To further study whether risk score was associated with cancer stemness and TIME, RNAss and DNAss were performed to measure tumor stemness. Stroma and immunity score were also employed to assess TIME. As presented in Figure 5E, our team discovered that the risk score was not remarkably associated with DNAss but remarkably positively correlated with stromal and immune scores (P < 0.001) and negatively correlated with RNAss (P < 0.001).
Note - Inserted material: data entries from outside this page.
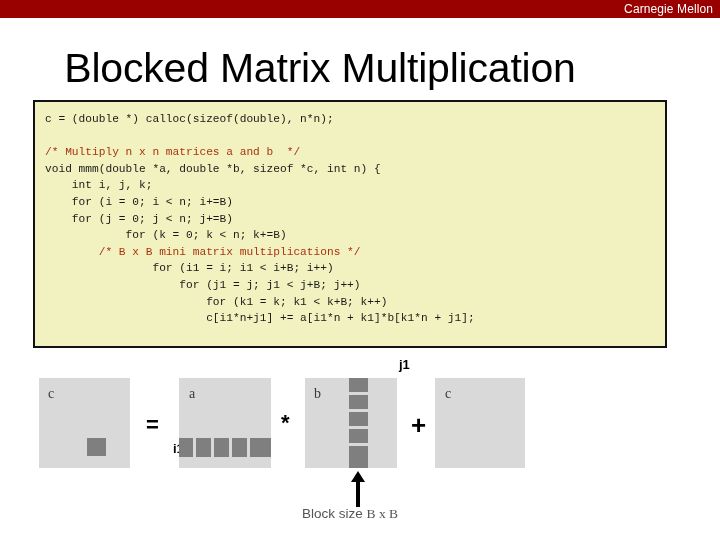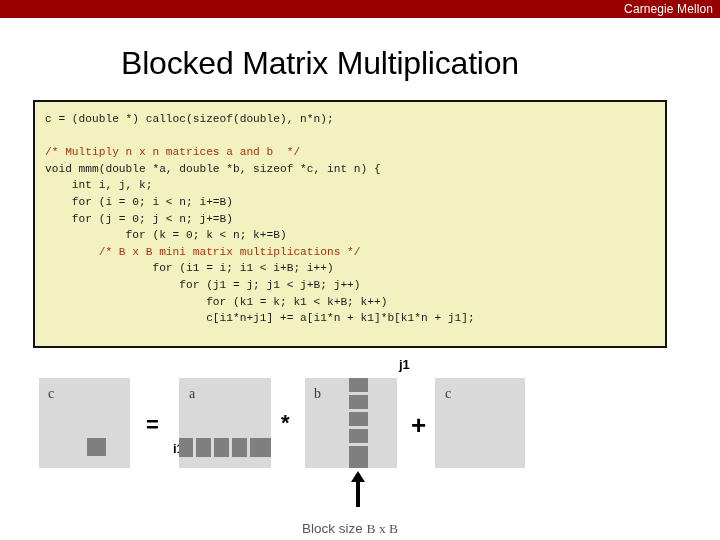--- a/index.html
+++ b/index.html
@@ -36,21 +36,21 @@
     white-space: nowrap;
   }
 
   
   .slide-title {
     position: absolute;
     left: 0;
     top: 45px;
     width: 640px;
     text-align: center;
-    font-size: 32px;
+    font-size: 41px;
     font-weight: normal;
     color: #000000;
     font-family: "Liberation Sans", sans-serif;
     letter-spacing: -0.2px;
     white-space: nowrap;
   }
 
   
   .code-box {
     position: absolute;
@@ -193,18 +193,18 @@
   <div class="cell-dark" style="left:349px; top:96px; width:19px; height:22px;"></div>
 
   <div class="op" style="left:411px; top:62px; font-size:26px;">+</div>
 
   <div class="matrix" style="left:435px; top:28px; width:90px; height:90px;"></div>
   <div class="matrix-label" style="left:445px; top:36px;">c</div>
 
   <div class="arrow-shaft" style="left:356px; top:131px; height:26px;"></div>
   <div class="arrow-head" style="left:351px; top:121px;"></div>
 
-  <div class="caption" style="left:302px; top:171px;">
+  <div class="caption" style="left:302px; top:156px;">
     <span>Block size</span>
     <span class="bxb">B x B</span>
   </div>
 
 </div>
 
 </body></html>

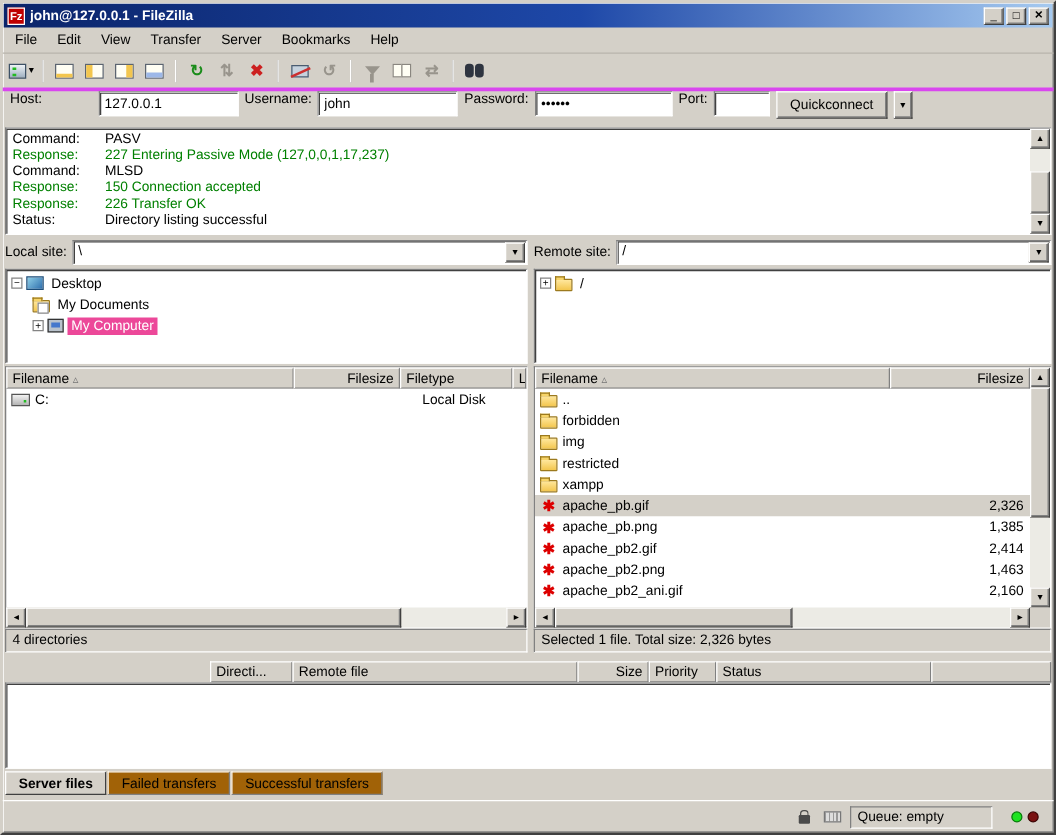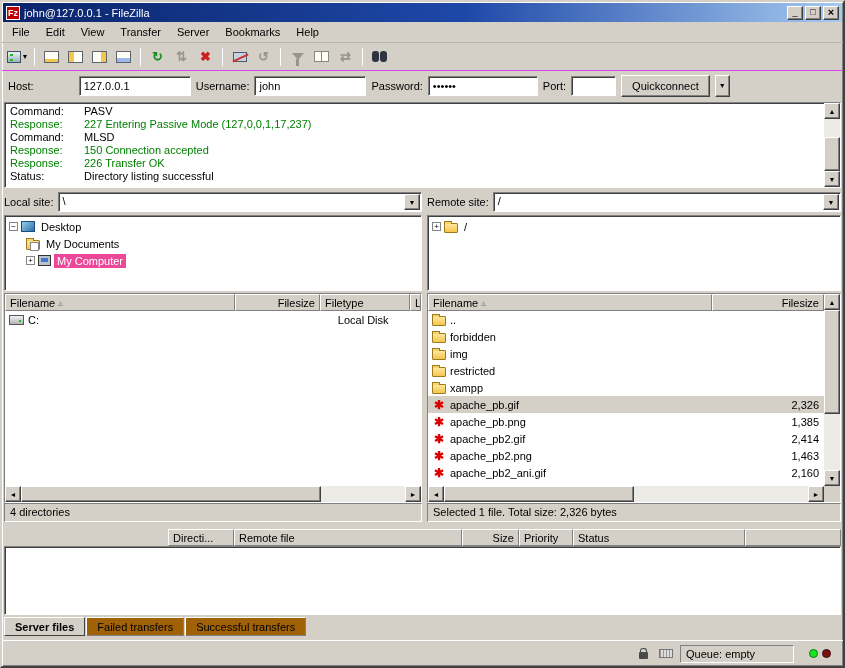--- a/index.html
+++ b/index.html
@@ -17,21 +17,21 @@
   .sunken-thin { border: 1px solid; border-color: #808080 #ffffff #ffffff #808080; }
   .nowrap { white-space: nowrap; overflow: hidden; }
 
   
   .titlebar { position: absolute; top: 1px; left: 1px; right: 1px; height: 19px;
               background: linear-gradient(90deg, #0a246a 0%, #1e48a8 55%, #a6caf0 100%);
               display: flex; align-items: center; gap: 4px; padding: 0 3px; }
   .fz-logo { width: 14px; height: 14px; background: #bf0000; border: 1px solid #fff;
              color: #fff; font-size: 9px; font-weight: bold; display: flex;
              align-items: center; justify-content: center; flex: none; }
-  .title-text { color: #fff; font-weight: normal; flex: 1; white-space: nowrap; overflow: hidden; }
+  .title-text { color: #fff; font-weight: bold; flex: 1; white-space: nowrap; overflow: hidden; }
   .wbtns { display: flex; gap: 2px; }
   .wbtn { width: 16px; height: 14px; font-size: 9px; line-height: 1; display: flex;
           align-items: center; justify-content: center; font-family: inherit; padding: 0; }
   .wbtn.close { font-size: 11px; font-weight: bold; }
 
   
   .menubar { position: absolute; top: 20px; left: 0; right: 0; height: 20px;
              display: flex; align-items: center; padding: 0 2px; }
   .menu-item { padding: 3px 8px 4px; }
   .toolbar { position: absolute; top: 40px; left: 0; right: 0; height: 28px;
@@ -62,21 +62,21 @@
   .ic-compare::before, .ic-compare::after { content: ""; position: absolute; top: 0; bottom: 0; width: 6px;
                background: #fffef4; border: 1px solid #8a8populate680; border: 1px solid #8a8680; }
   .ic-compare::before { left: 0; } .ic-compare::after { right: 0; }
   .ic-binoc { position: relative; width: 15px; height: 11px; }
   .ic-binoc::before, .ic-binoc::after { content: ""; position: absolute; top: 0; width: 7px; height: 11px;
                background: #2e3440; border-radius: 3px; }
   .ic-binoc::before { left: 0; } .ic-binoc::after { right: 0; }
 
   
   .quickbar { position: absolute; top: 68px; left: 0; right: 0; height: 30px;
-              border-top: 1px solid #d946ef; display: flex; align-items: center;
+              border-top: 3px solid #d946ef; display: flex; 
               padding: 0 6px; gap: 5px; }
   .field { height: 20px; border: 1px solid; border-color: #808080 #ffffff #ffffff #808080;
            box-shadow: inset 1px 1px 0 #404040; background: #fff; font: inherit;
            padding: 1px 4px; cursor: text; }
   .f-host { width: 112px; margin-left: 40px; } .f-user { width: 112px; } .f-pass { width: 110px; } .f-port { width: 45px; }
   .qc-btn { height: 22px; padding: 0 10px; font: inherit; }
   .qc-dd { width: 15px; height: 22px; font-size: 7px; padding: 0; }
 
   
   .logbox { position: absolute; top: 100px; left: 2px; right: 2px; height: 86px; overflow: hidden; }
In addition, PD-1/PD-L1 and PD-1/PD-L2 paths are critical modulators of tumor immunoescape. Thus, testing the expression levels of immunity checkpoints like PD-L1 and PD-L2 is a vital approach for immunological therapy. In comparison with the risk_low patients, the expression levels of PD-L1 and PD-L2 were higher in the risk_high patients (Figure 6A, 6B), and the relationship between the expression levels of PD-L1 and PD-L2 and the risk score was positive (Figure 6C, 6D).

Prognostic gene expression and oncocyte susceptibility to chemotherapy

The multidrug resistance-associated protein (MRP) family is essential for modulating drug resistance-associated tumor genes. We found that patients in risk_high group exhibited higher expression levels of MRP2 and MRP3 than risk_low patients (Figure 6E, 6F). Additionally, the expression levels of MRP2 and MRP3 were positively related to the risk score (Figure 6G, 6H).

Subsequently, in NCI-60 lineage cells, we measured the expression of prognosis genes and investigated the association between their expression levels and medicine susceptibility (Supplementary Table 5). The results suggested that the prognostic genes were related to certain chemotherapeutic drug sensitivities (P < 0.01). Representative results are as follows: elevated expression levels of INHBA, HRH1, and IL-10 were associated with elevated susceptibility of oncocytes to dasatinib, midostaurin, lomustine, and azacitidine. In contrast, the increased expression levels of CCL22 and ACVR2A were associated with decreased susceptibility of oncocytes to midostaurin and etoposide (Figure 7). Notably, the elevated expression of both INHBA and HRH1 was related to increased drug susceptibility of oncocytes to dasatinib, which was accepted by the FDA as a first-line therapy for AML in 2006.

Verification of prognosis gene expression between AML and control samples by qRT-PCR and IF

To validate the diverse expression of the 11 prognostic genes (ACVR2A, CCL22, EBI3, EDN1, FFAR2, HRH1, ICOSLG, IL-10, INHBA, ITGB3, and LAMP3) between AML and corresponding healthy samples, the expression level of mRNA and protein was analyzed by qRT-PCR and IF. As expected, the prognosis gene expression levels were higher in AML specimens than in healthy specimens based on the qRT-PCR assay (Figure 8, P < 0.001). As depicted in Figure 9, the results of IF were similar to those of qRT-PCR (P < 0.01). These experimental results further confirmed the mRNA levels of 11 prognostic genes in the TCGA database (Supplementary Figure 3).